3. Your status quo is a failure to love Jesus as well
Jesus said the 2nd commandment (loving your neighbour) is as significant as the 1st (loving God). “Tolerance” of God’s people and formal interaction, pales in comparison to the kind of love exemplified in the New Testament.
Please listen to me; you are not rejecting an organisation – you are rejecting the Saviour! After all, how can you possibly not exercise faith to love the brother or sister you see (1 John 4:20,21) but possess faith to love a God who is not to be seen at all?
4. You disagree with God’s will.
The three implications above show you are actively or passively contending clearly against God’s will. There’s more –
And let us consider how to stir up one another to love and good works, not neglecting to meet together, as is the habit of some, but encouraging one another, and all the more as you see the Day drawing near. For if we go on sinning deliberately after receiving the knowledge of the truth, there no longer remains a sacrifice for sins… (Heb 10:24-26)

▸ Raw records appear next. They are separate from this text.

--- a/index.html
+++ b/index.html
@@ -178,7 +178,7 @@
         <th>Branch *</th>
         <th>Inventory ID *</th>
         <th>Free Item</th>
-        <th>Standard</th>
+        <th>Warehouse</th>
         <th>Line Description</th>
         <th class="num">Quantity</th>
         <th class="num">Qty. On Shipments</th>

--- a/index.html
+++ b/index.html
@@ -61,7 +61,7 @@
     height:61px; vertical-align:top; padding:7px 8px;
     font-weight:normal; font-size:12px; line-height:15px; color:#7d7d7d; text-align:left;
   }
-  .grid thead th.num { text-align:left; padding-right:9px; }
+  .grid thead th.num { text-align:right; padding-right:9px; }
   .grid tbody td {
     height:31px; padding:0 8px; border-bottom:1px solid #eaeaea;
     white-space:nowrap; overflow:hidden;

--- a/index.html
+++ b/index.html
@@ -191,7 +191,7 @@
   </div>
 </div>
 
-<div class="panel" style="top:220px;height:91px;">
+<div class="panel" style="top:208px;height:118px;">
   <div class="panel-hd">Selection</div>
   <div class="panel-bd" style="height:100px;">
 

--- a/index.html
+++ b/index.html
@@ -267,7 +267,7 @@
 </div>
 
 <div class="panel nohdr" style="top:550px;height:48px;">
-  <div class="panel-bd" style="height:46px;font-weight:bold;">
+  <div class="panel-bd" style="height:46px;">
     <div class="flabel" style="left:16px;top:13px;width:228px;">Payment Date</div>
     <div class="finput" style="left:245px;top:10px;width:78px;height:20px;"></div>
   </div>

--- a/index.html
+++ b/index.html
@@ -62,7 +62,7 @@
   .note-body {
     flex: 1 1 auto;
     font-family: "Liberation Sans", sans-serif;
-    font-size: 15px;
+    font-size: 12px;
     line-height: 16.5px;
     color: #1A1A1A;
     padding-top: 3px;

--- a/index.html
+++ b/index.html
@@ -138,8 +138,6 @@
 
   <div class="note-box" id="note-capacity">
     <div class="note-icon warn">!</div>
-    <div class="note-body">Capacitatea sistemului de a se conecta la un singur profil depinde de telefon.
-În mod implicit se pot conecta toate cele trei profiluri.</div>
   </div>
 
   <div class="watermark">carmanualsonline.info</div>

Somehow you assume your self-imposed solitary confinement is just fine. Is that because you just trust yourself and don’t trust Jesus ? Deep within, you believe you know best. But in reality, God knows best.
Using logic then, we arrive at this conclusion: you are your own god. That’s exactly what Adam and Eve achieved on their own – same sin, different day.
I think I know what you might be raring to shout out.
Yes. All the things churches have done wrong.
Yes, all the sexual abuse.
All the heavy-handedness.
All the bickering and fighting that has happened.
All in the name of Christ. These people don’t deserve to be trusted at all!
You are right. Such people don’t deserve to be trusted. In fact, they should be held accountable for such vile things. How dare they! But the sins of your local church have been judged and punished. Don’t you believe it?
Just ask Jesus hanging on the cross.
The church is no different from you. When you point your fingers at what seems to be a high-handed, cold-blooded religious organisation (never mind “believing the best about others”), beware, lest you find yourself accusing the flesh and blood of Jesus Christ. The people inside the church are broken sinners like you and me, redeemed and highly dependent on grace Jesus gives to live the life of Christ.
Let’s not become the elder son in Jesus’ story of the Prodigal Son, standing outside God’s home and railing against the inexcusable younger son (Luke 15:28,29). For the older son represented the self-righteous Pharisees and beware lest you become just the same. Our victimhood will not earn us a fake righteousness before God; these are fig leaves from Eden. Please reject them. Embrace Jesus.
For really, you and the church stand equally needy of Jesus. Neither you nor the church deserved His rescue from hell one bit.
But our Good Shepherd, Jesus, became the ultimate sacrifice for our sins so we can become sheep under His sovereign care (John 10:14,15,16). With Him, you will have much power to obey the seemingly impossible commands in Scripture!
That is such wonderful Good News. Now walk in, come talk out things with your local church and experience His complete goodness together – as we ought to.